Since his emergence on the creative jazz and new music scene in the late ‘60s and early ‘70s, Joe McPhee has been a deeply emotional composer, improviser, and multi-instrumentalist, as well as a thoughtful conceptualist and theoretician.
McPhee’s first recordings as leader appeared on the CjR label, founded in 1969 by painter Craig Johnson . These include Underground Railroad by the Joe McPhee Quartet in 1969, Nation Time by Joe McPhee in 1970, and Trinity by Joe McPhee, Harold E. Smith and Mike Kull in 1971.
By 1974, Swiss entrepreneur Werner X. Uehlinger had become aware of McPhee’s recordings and unreleased tapes. Uehlinger was so impressed that he decided to form the Hat Hut label as a vehicle to release McPhee’s work. The label’s first LP was Black Magic Man, which had been recorded by McPhee in 1970. Black Magic Man was followed by The Willisau Concert and the landmark solo recording Tenor, released by Hat Hut in 1976. The earliest recordings by McPhee are often informed by the revolutionary movements of the late ‘60s and early ‘70s; for example, Nation Time is a tribute to poet Amiri Baraka and Joe McPhee & Survival Unit II at WBAI’s Free Music Store, 1971 (finally released as a Hat Art CD in 1996) is a sometimes anguished post-Coltrane cry for freedom.

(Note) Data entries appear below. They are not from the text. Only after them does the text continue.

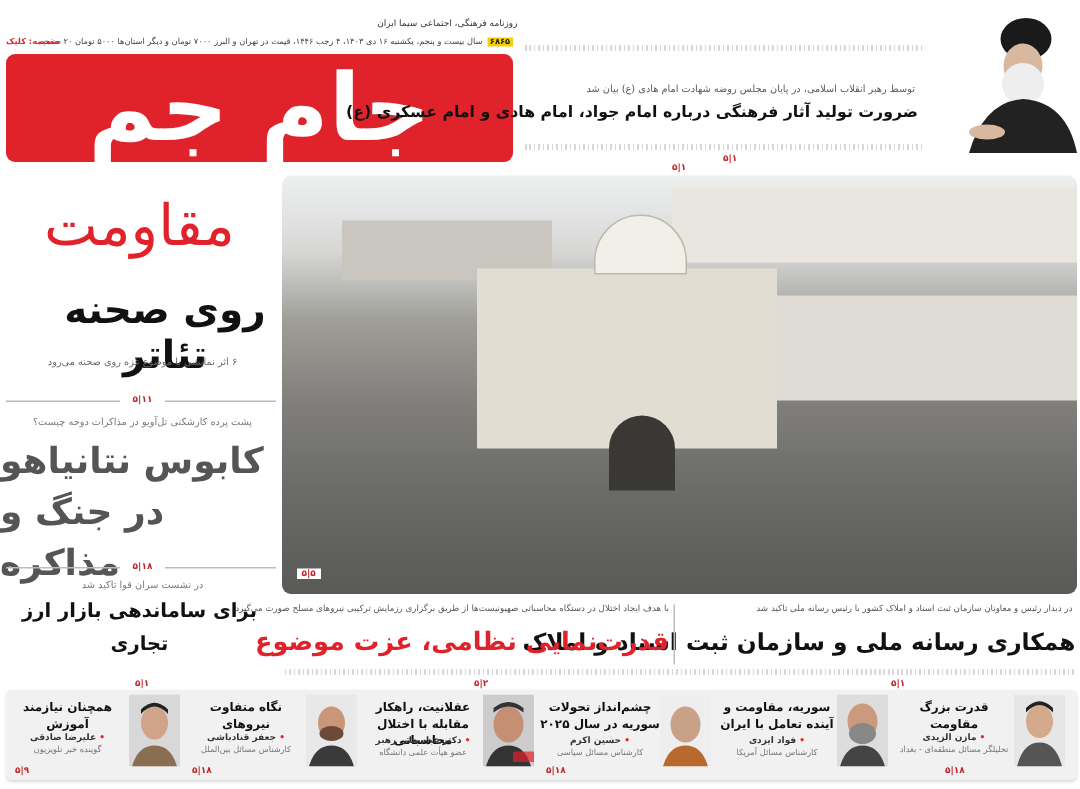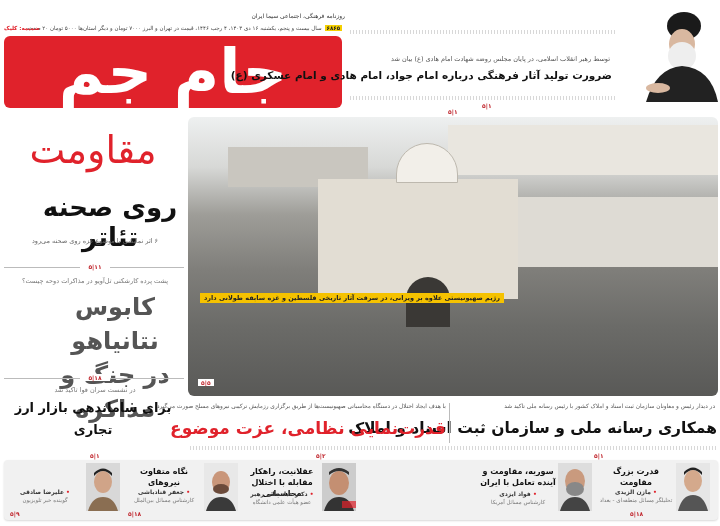"کابوس نتانیاهو" .netanyahu { padding-left: 44px -> none; text-align: center -> left }
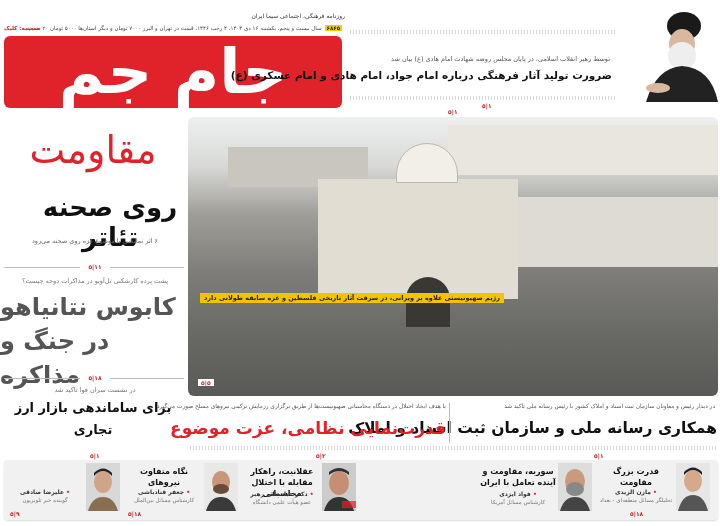"رژیم صهیونیستی علاوه بر ویرانی،" div.caption { html: <div>رژیم صهیونیستی علاوه بر ویرانی، در سرقت آثار تاریخی فلسطین و غزه سابقه طولانی دارد</div> -> none }
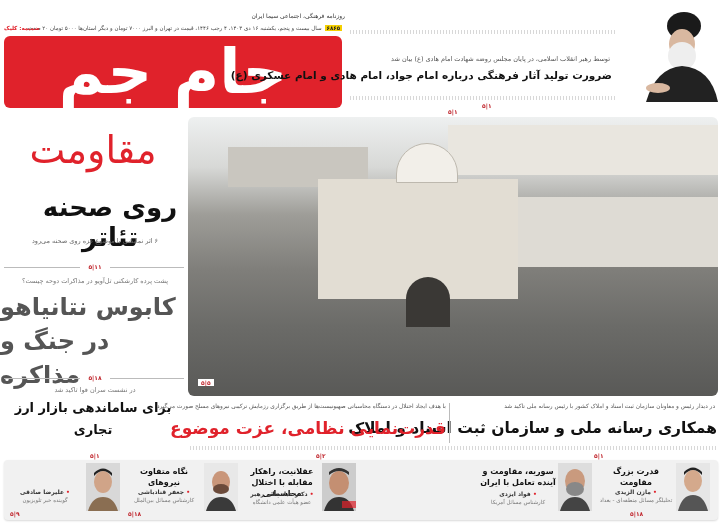"همچنان نیازمند آموزش" div.ttl { html: none -> <div>همچنان نیازمند آموزش</div> }
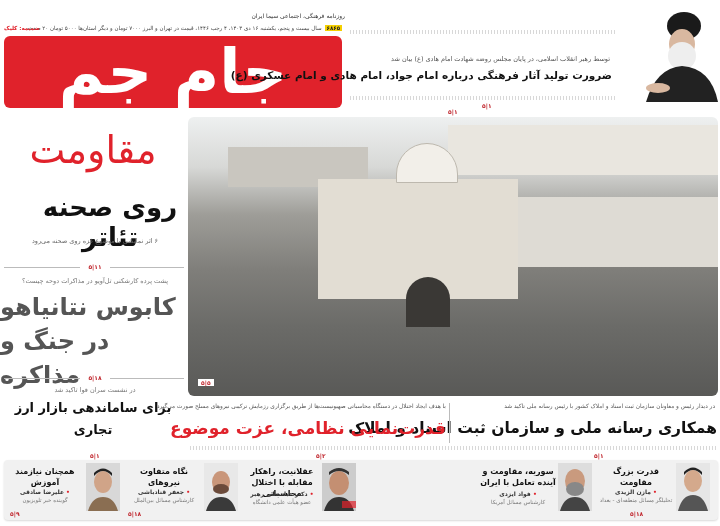"چشمانداز تحولات سوریه در سال" div.card { html: none -> <div> <svg> <rect></rect> <ellipse></ellipse> <path></path> </svg> <div>چشم‌انداز تحولات سوریه در سال ۲۰۲۵</div> <div><span>• </span><span>حسین اکرم</span></div> <div>کارشناس مسائل سیاسی</div> <div>۱۸|۵</div> </div> }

During the 1990’s, McPhee finally began to attract wider attention from the North American creative jazz community. He has since been performing and recording prodigiously as both leader and collaborator, appearing on such labels as CIMP, Okkadisk, Music & Arts, and Victo. In 1996, 20 years after Tenor, Hatology released As Serious As Your Life, another solo recording (this time featuring McPhee performing on various instruments). McPhee also began a fruitful relationship with Chicago reedman Ken Vandermark , engaging in a set of improvisational dialogues with Vandermark and bassist Kent Kessler on the 1998 Okkadisk CD A Meeting in Chicago. The Vandermark connection also led to McPhee’s appearance on the Peter BrotzmanChicagoOctet/Tentet three-CD box set released by Okkadisk that same year. As the 1990s drew to a close, McPhee discovered two like-minded improvisers in bassist Dominic Duval and drummer Jay Rosen- TRIO X.
"He is a stellar improviser, relishing his sound materials so caringly and for so long, the kind of player that invites you to really step outside of whatever mix you're and think and feel for a while." Hank Shteamer, Dark Forces Swing Blind Punches
Percussionist, improvisor and composer Michael Zerang was born in 1958 in Chicago, Illinois. He has co-founded and performed with the musical groups Liof Munimula, The Neutrino Orchestra, Trio Troppo, The Wonderfuls, The Blue Angels, Sam Pappas' Tumbling Strains, Frozen Lucy, The Quirt Quintet, Musica Menta, The Vandermark Quartet, Dream Cheese, The Sputter Ensemble, In Zenith, and Broken Wire . In addition to these ensembles, Zerang currently performs with many innovative musicians including AACM co-founder Fred Anderson, Mats Gustafsson, Raymond Strid, Sten Sandell, Don Meckley, Jaap Blonk, Daniel Scanlan, Peter Brötzmann, Kent Kessler, Barre Phillips, Jim Baker, Hamid Drake, Ken Vandermark, Luc Hautkamp, and Fred Lonberg-Holm. He has recorded for Okka Disc, boxMEDIA, Kontrans, Southport, Quinnah, Eighth Day Music, Garlic, and Platypus, labels as well as many others.
Chicago based cellist Fred Lonberg-Holm has played and studied music in a variety of situations from the Juilliard School to the gutter. A former student of Anthony Braxton, Morton Feldman, Bunita Marcus and Pauline Oliveros, his primary projects are his Valentine Trio and The Lightbox Orchestra. He is also a member of a number of ongoing collective projects (The Boxhead Ensemble, The Friction Brothers with Michaels Zerang and Colligan, The Flatlands Collective, Keefe Jackson's Fast Citizens) as well as participating in numerous one off "ad-hoc" or in frequently convening en-sembles.